- TASK OBJECTIVE: In the records below, find the line holding "moved [40,639,381,723] ->" and the line holding "[40,741,155,757] Alloe vera". Set down both, with every line between them, exactly.

- EXERCISE INPUT:
____________
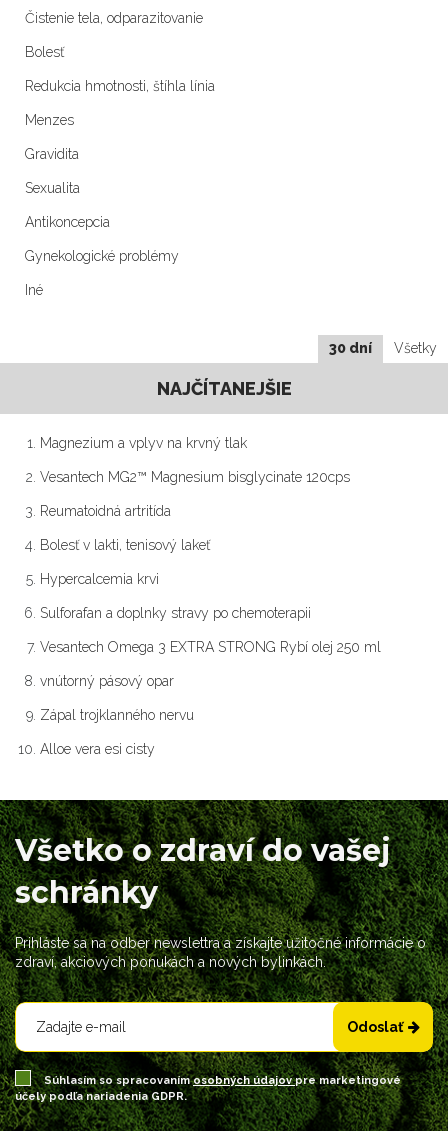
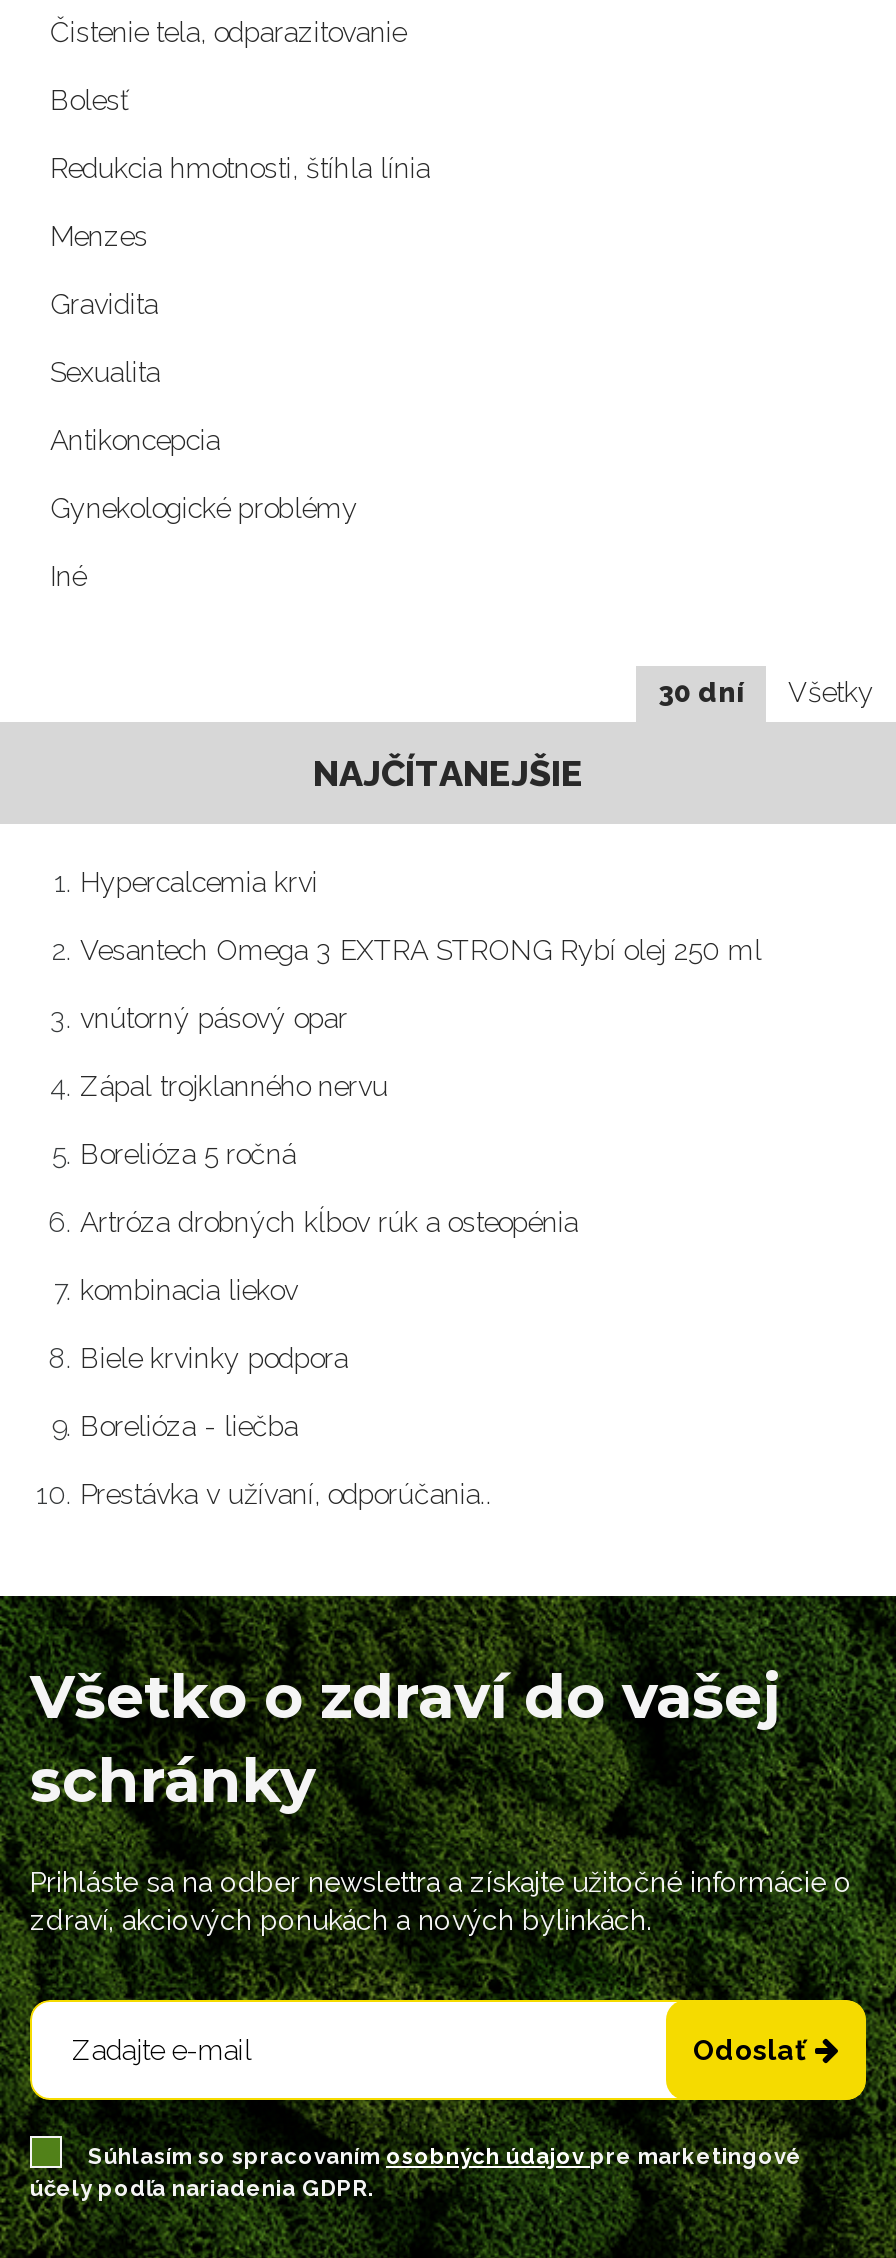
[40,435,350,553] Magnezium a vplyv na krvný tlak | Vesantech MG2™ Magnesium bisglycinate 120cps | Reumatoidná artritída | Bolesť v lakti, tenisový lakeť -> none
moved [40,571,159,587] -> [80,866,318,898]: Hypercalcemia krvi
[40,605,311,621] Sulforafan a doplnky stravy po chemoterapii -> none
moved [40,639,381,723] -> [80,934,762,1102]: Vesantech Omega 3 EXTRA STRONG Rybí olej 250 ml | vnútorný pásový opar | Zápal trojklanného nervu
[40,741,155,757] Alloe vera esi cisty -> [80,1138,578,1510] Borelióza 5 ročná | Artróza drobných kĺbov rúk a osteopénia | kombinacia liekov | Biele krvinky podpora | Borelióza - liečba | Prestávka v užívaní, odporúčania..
____________
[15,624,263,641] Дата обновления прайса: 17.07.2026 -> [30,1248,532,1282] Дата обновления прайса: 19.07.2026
____________
- EXPECTED ANSWER:
moved [40,639,381,723] -> [80,934,762,1102]: Vesantech Omega 3 EXTRA STRONG Rybí olej 250 ml | vnútorný pásový opar | Zápal trojklanného nervu
[40,741,155,757] Alloe vera esi cisty -> [80,1138,578,1510] Borelióza 5 ročná | Artróza drobných kĺbov rúk a osteopénia | kombinacia liekov | Biele krvinky podpora | Borelióza - liečba | Prestávka v užívaní, odporúčania..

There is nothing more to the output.